Tackling malnutrition among children

The Nutritional Rehabilitation Centre gets around seven such cases every month

July 11, 2014 11:26 pm | Updated December 04, 2021 11:19 pm IST - MYSORE

Mysore Karnataka: 11 07 2014: The department of women and child development is claiming to be addressing nutritional deficiencies among the children through the anganwadi centres in Mysore district. FILE PHOTO: M.A. SRIRAM

Mysore Karnataka: 11 07 2014: The department of women and child development is claiming to be addressing nutritional deficiencies among the children through the anganwadi centres in Mysore district. FILE PHOTO: M.A. SRIRAM

The Nutritional Rehabilitation Centre (NRC) in the children’s wing of Cheluvamba Hospital, a hospital for women and children attached to the Mysore Medical College and Research Institute here, has been getting about six to seven cases of children suffering from malnutrition every month.

The 20-bed specialised centre was launched in November 2012 for the rehabilitation of malnourished children below six years of age hailing from the district.

MMCRI Director Dr. Krishnamurthy told The Hindu that the NRC has not come across children suffering from serious malnutrition from the district but treated some children who lacked certain nutritional levels.

The MMCRI director said that anganwadi teachers and helpers, who work under the Department of Women and Child Development, identify children suffering from nutrition deficiencies and take them to a local government medical officer for screening. If required, they are brought to the NRC for treatment such as administering nutritional supplements.

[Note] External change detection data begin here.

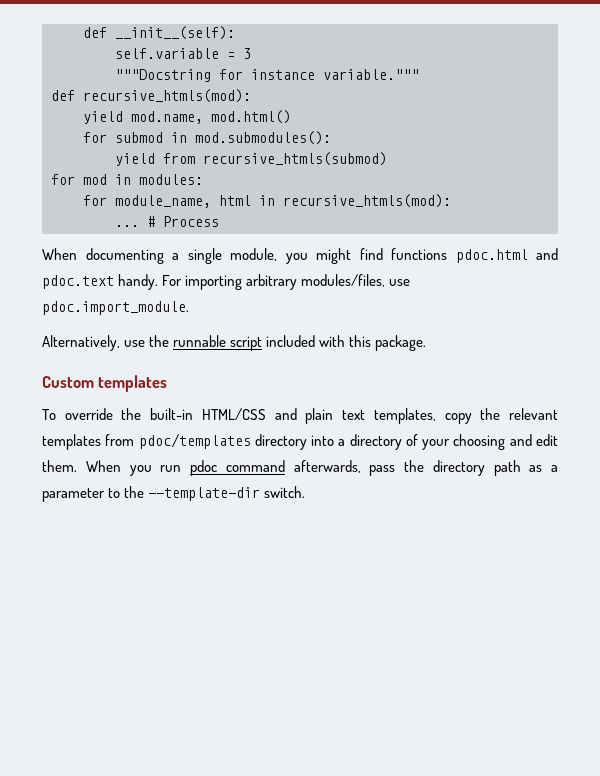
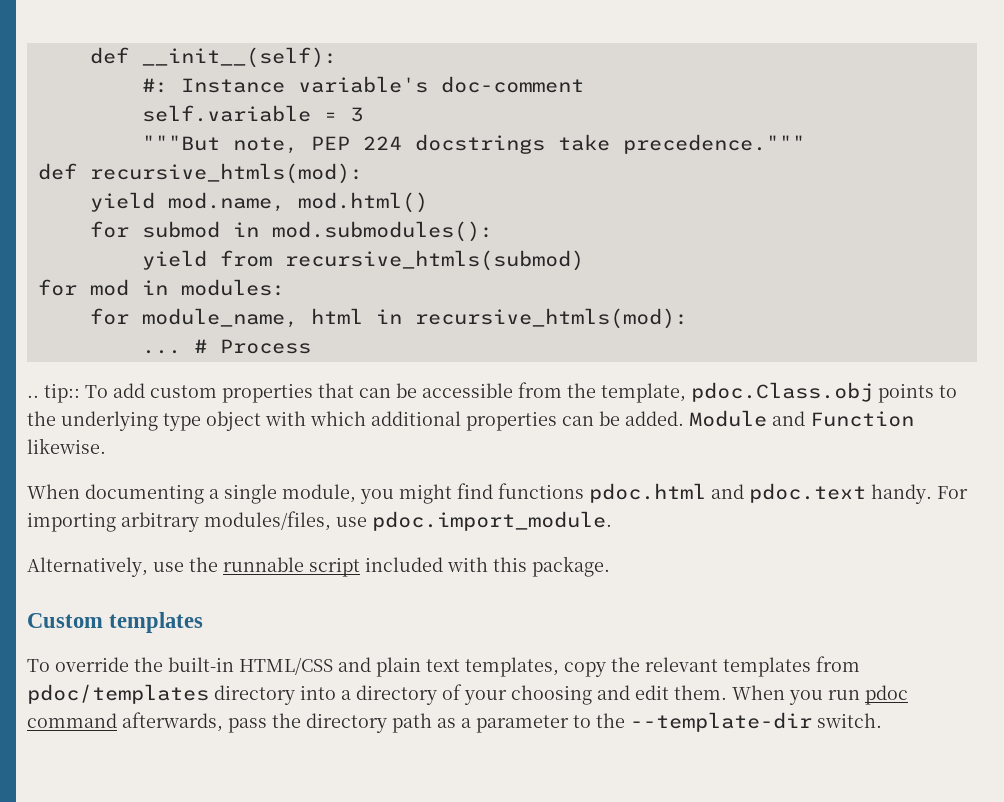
(235, 33) none -> [141,76,584,93] // #: Instance variable's doc-comment
[115,69,419,82] """Docstring for instance variable.""" -> [141,134,805,154] """But note, PEP 224 docstrings take precedence."""
(219, 221) none -> [27,382,957,403] [27,410,914,431] [27,438,106,454] // .. tip:: To add custom properties that can be accessible from the template, pdoc.Class.obj points to the underlying type object with which additional properties can be added. Module and Function likewise.

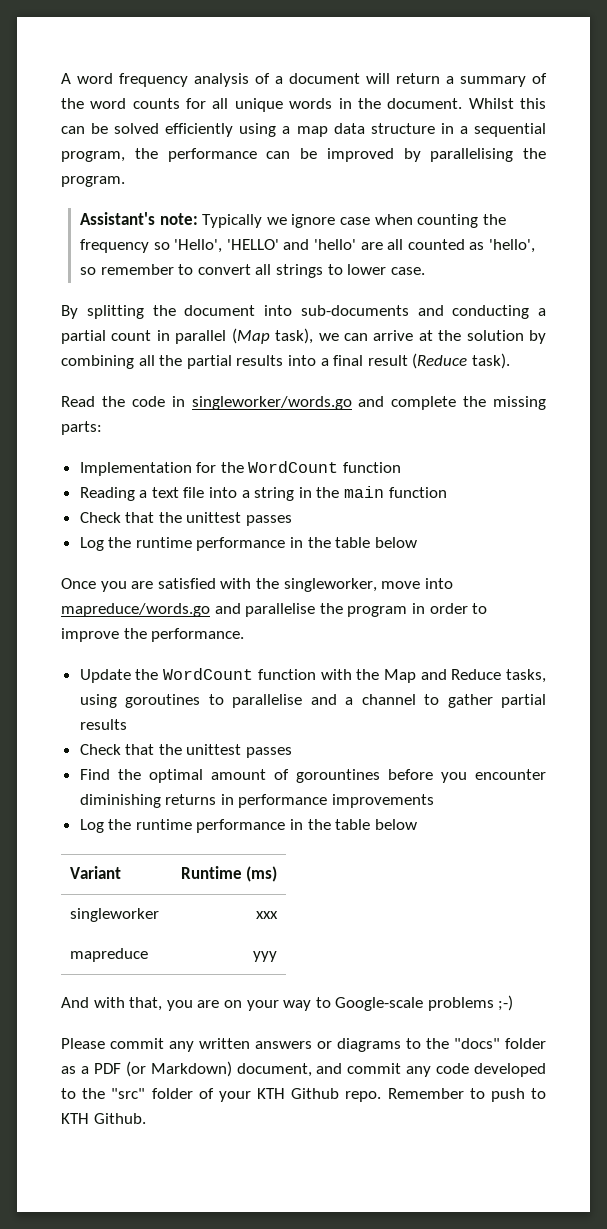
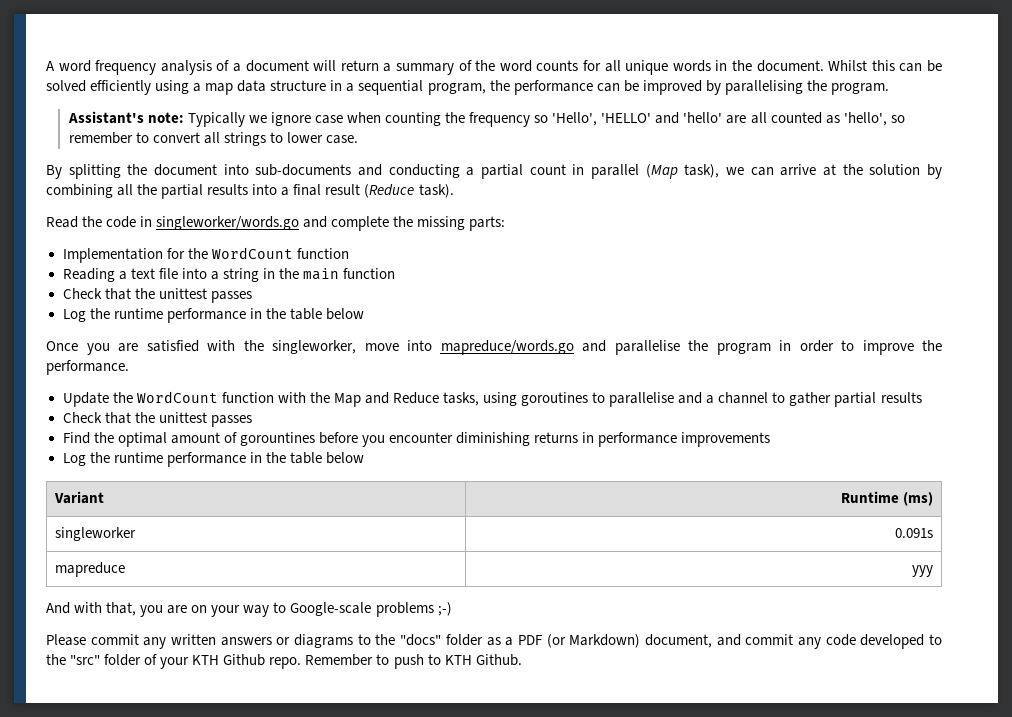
[256,911,279,919] xxx -> [894,528,933,538] 0.091s

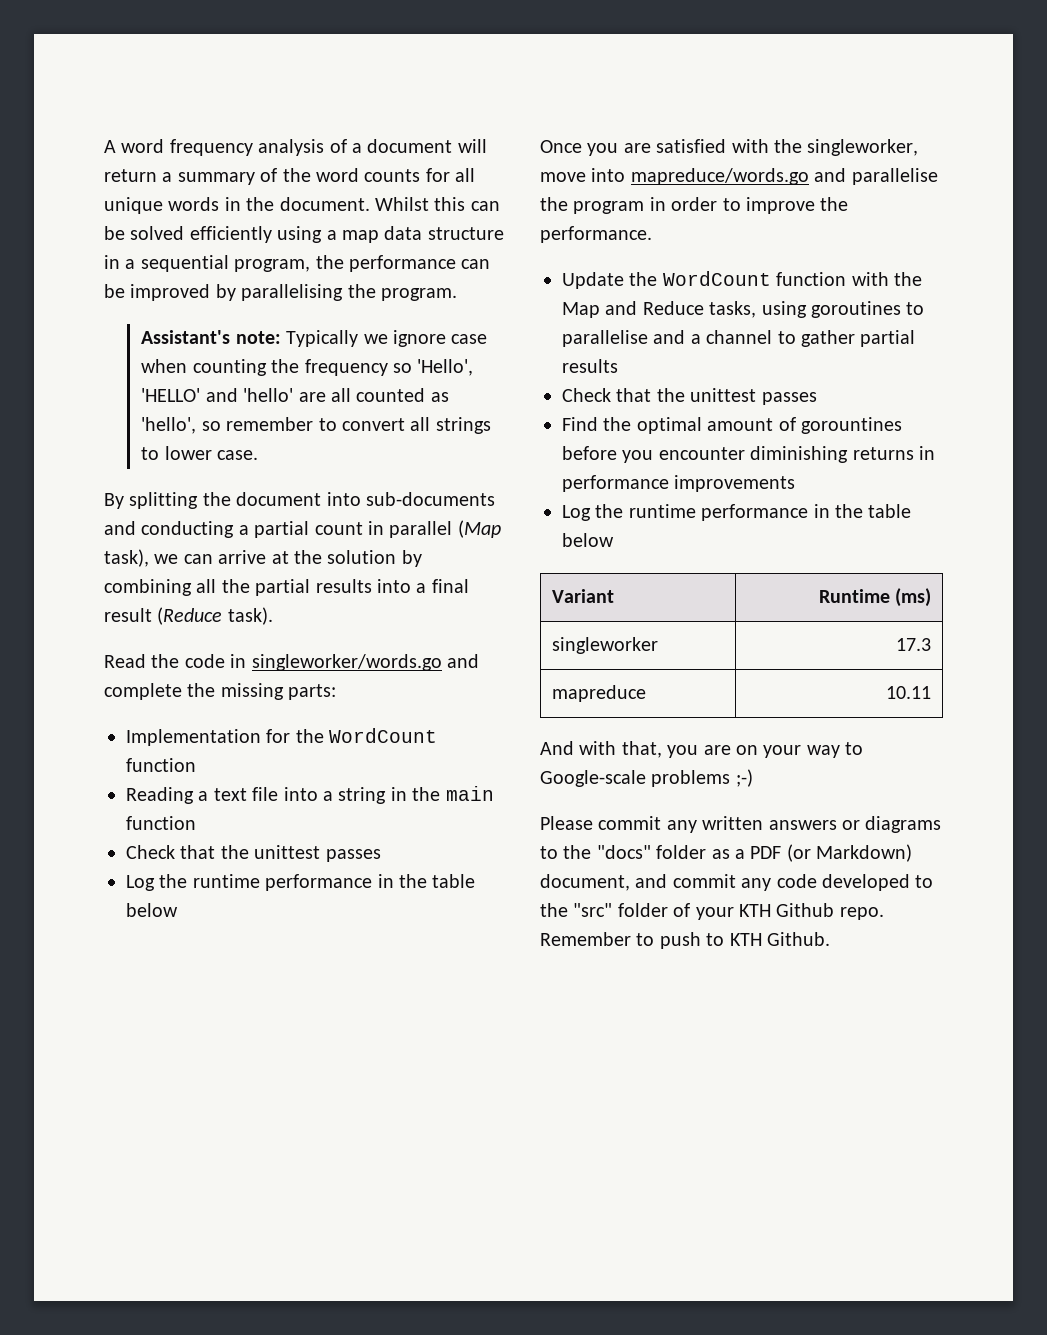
[894,528,933,538] 0.091s -> [896,638,932,651] 17.3
[911,565,933,577] yyy -> [886,686,932,699] 10.11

The children’s mothers must be present during treatment, he explained.

After two to three weeks of treatment (depending on the cases) and orientation to their mothers, the children are discharged. The mothers were educated on the steps to be taken to prevent deficiencies in their children in later stages, Dr. Krishnamurthy said.

The NRC has two full-time paediatricians, eight nursing staff, a medical and social counsellor, a nutritional counsellor and a cook. The nutritionist educates the mothers on nutritional supplements to be given to malnourished child and the cook demonstrates food preparations. Food rich in nutrition, vegetables, a high calorie diet and other important factors for improving nutrition in children are explained, Dr. Krishnamurthy said, adding that the anganwadi centres conduct post-treatment assessment.

The expenses towards the treatment of children are met by the hospital. Under Bala Sanjeevani scheme, the department extends some benefits to boost children’s nutrition, he said.

During the treatment at NRC, the mothers of malnourished children get Rs. 100 a day as an incentive.

Steps were initiated to improve the nutritional levels of 1,447 children who were identified as malnourished by the Department of Women and Child Development, after a survey two years ago.

Eggs and milk were introduced as supplementary diet besides the regular diet for children aged between 3 and 6 in about 2,827 anganwadis.